The way many evangelicals have embraced former President Donald Trump and Trumpism has accelerated the exodus, said Gushee.

On any given Sunday, a mix of people fill the Vinings Lake’s sanctuary. They include believers, nonbelievers, agnostics and the LGBTQ community.

Deese said about 30% would not currently call themselves Christians. Instead, they would identify as “not really anything. I’m human and interested in spiritual conversation,” said Deese, who preached his first sermon at age 16 from the pulpit of his father’s church in Tennessee.

People, he said, are waking up about what it means to be Christian. What it means to look out for the least of these. What it means to be for love and justice. What does it mean to be human?

He said people are realizing that they were handed an idea that if you don’t believe certain dogma you will die and spend eternity in hell.

“Think about a 9-year-old hearing that.” It’s time for a change, Deese said.

The service, in many ways, mirrors a traditional worship service. There’s music, communion on first Sundays, and preaching. But it can also be very interactive with Deese asking the congregation — people of various backgrounds, races and ethnicities — questions and delving deeper into what he hears.

Keri Ladouceur is founder of the Post-Evangelical Collective, which was launched in 2021.

She said there is a desire among people to reimagine churches as redemptive places in the communities in which they’re located and across the globe. There’s been a hunger for revitalization in the faith community, she said.

Post evangelical representatives will gather in Raleigh, North Carolina, April 16 and 17 to share resources and information.

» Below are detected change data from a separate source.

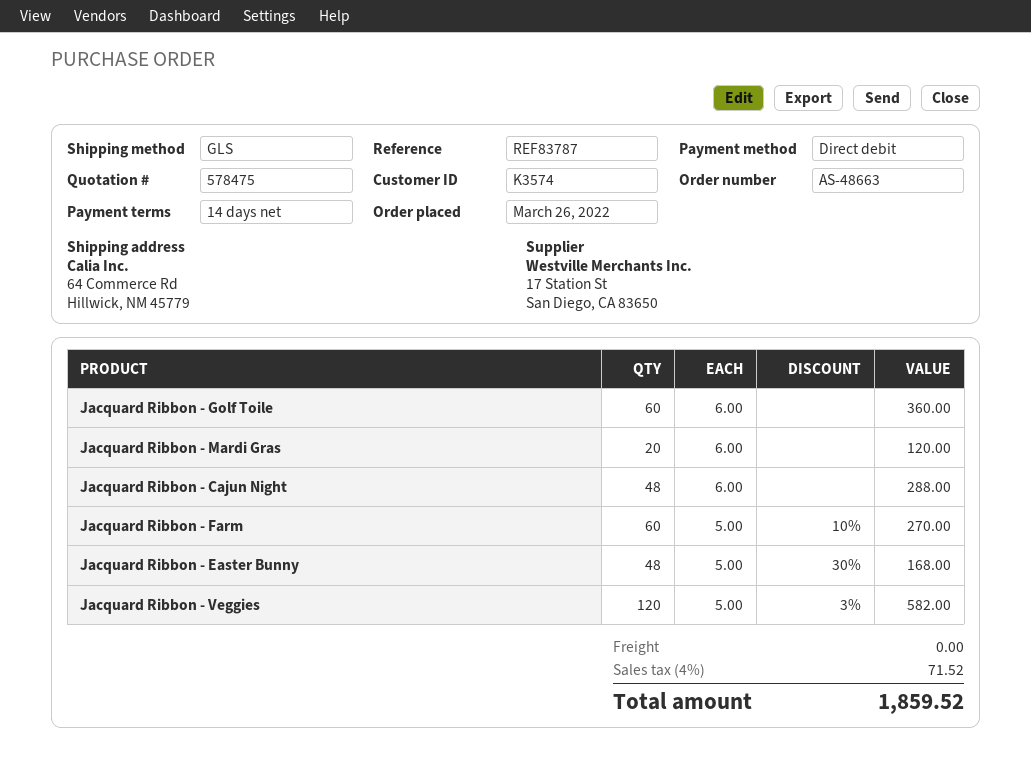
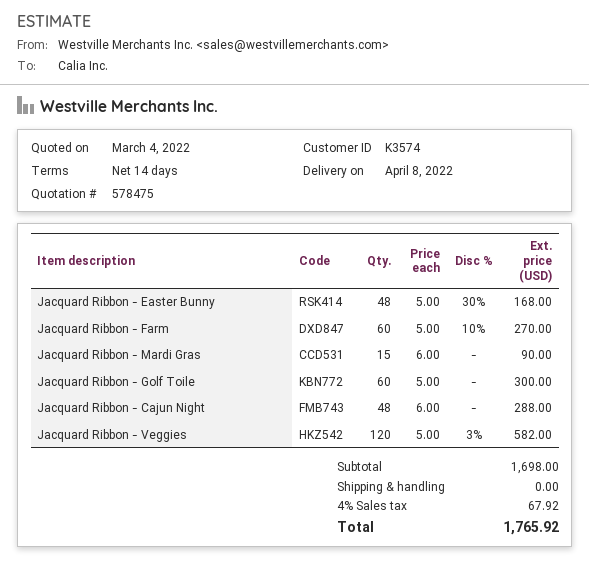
Jacquard Ribbon - Golf Toile: 60 x 6.00 = 360.00 -> 60 x 5.00 = 300.00
Jacquard Ribbon - Mardi Gras: 20 x 6.00 = 120.00 -> 15 x 6.00 = 90.00
tax: 4% = 71.52 -> 4% = 67.92
total: 1859.52 -> 1765.92

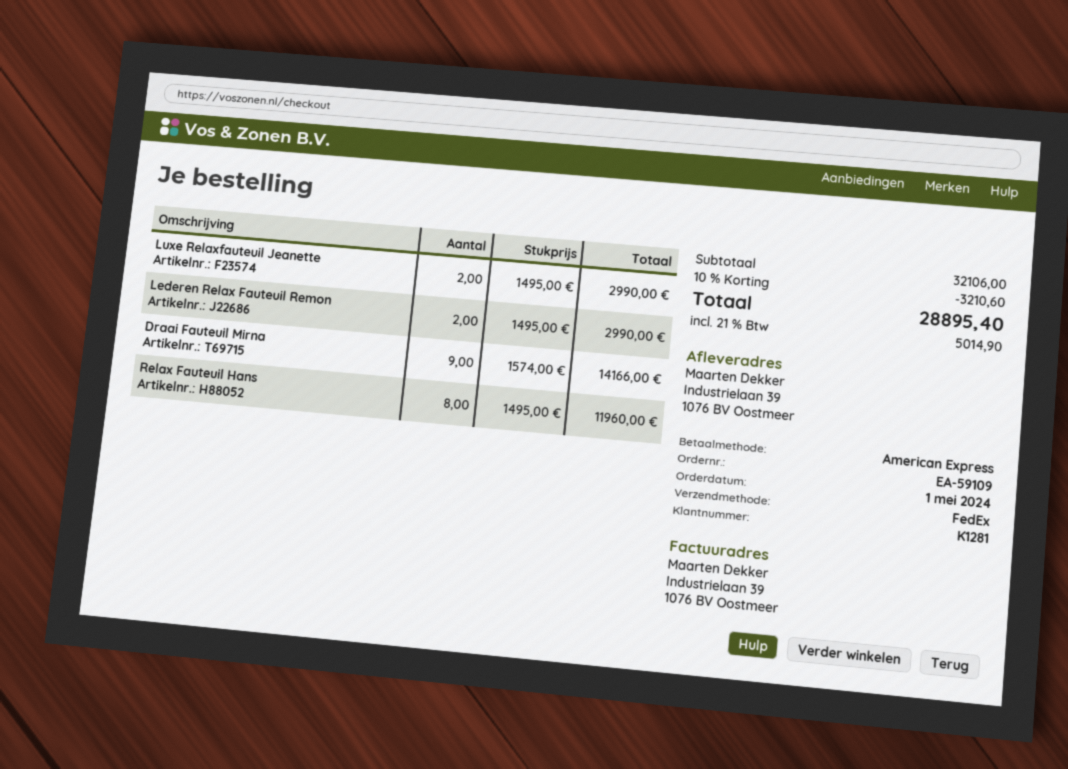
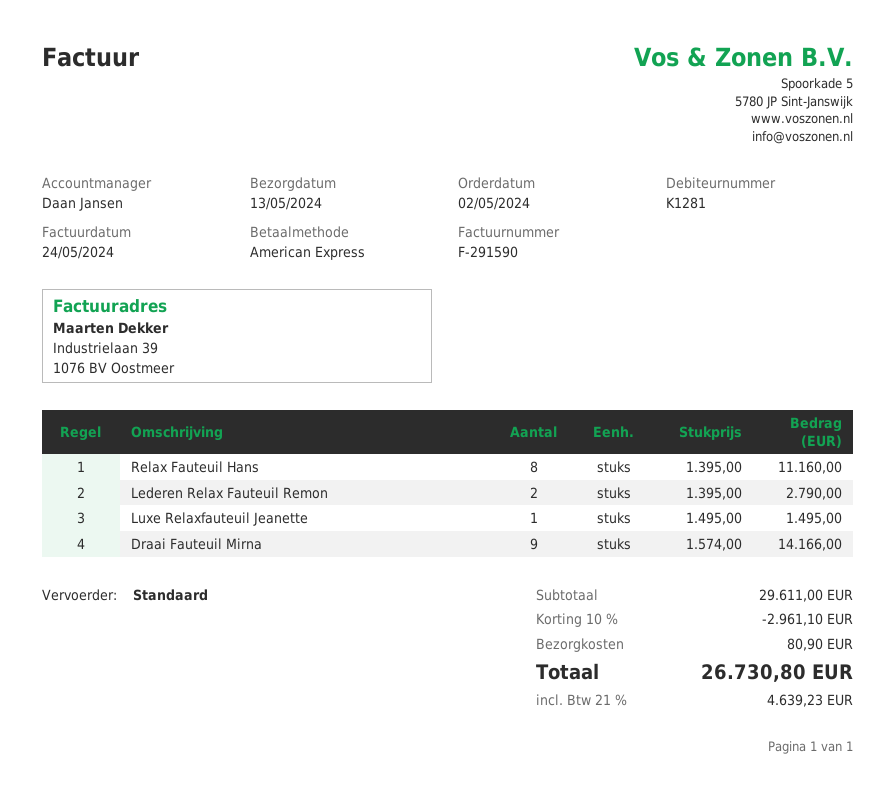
order date: 2024-05-01 -> 2024-05-02
shipping method: FedEx -> standard
Luxe Relaxfauteuil Jeanette: 2 x 1495.00 = 2990.00 -> 1 x 1495.00 = 1495.00
Lederen Relax Fauteuil Remon: 2 x 1495.00 = 2990.00 -> 2 x 1395.00 = 2790.00
Relax Fauteuil Hans: 8 x 1495.00 = 11960.00 -> 8 x 1395.00 = 11160.00
subtotal: 32106.00 -> 29611.00
discount: 10% = 3210.60 -> 10% = 2961.10
shipping: none -> 80.90
tax: 21% = 5014.90 -> 21% = 4639.23
total: 28895.40 -> 26730.80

Katie Mair, 35, has been attending Vinings Lake for about two years.

She found the church on Google after searching for progressive, LGBTQ-affirming churches in metro Atlanta.

Deese, she said, doesn’t claim to have the exact answer to every question. “He asks more questions than answers. He wants you to think about things yourself. He doesn’t give you a list of rights or wrongs and dos and don’ts.”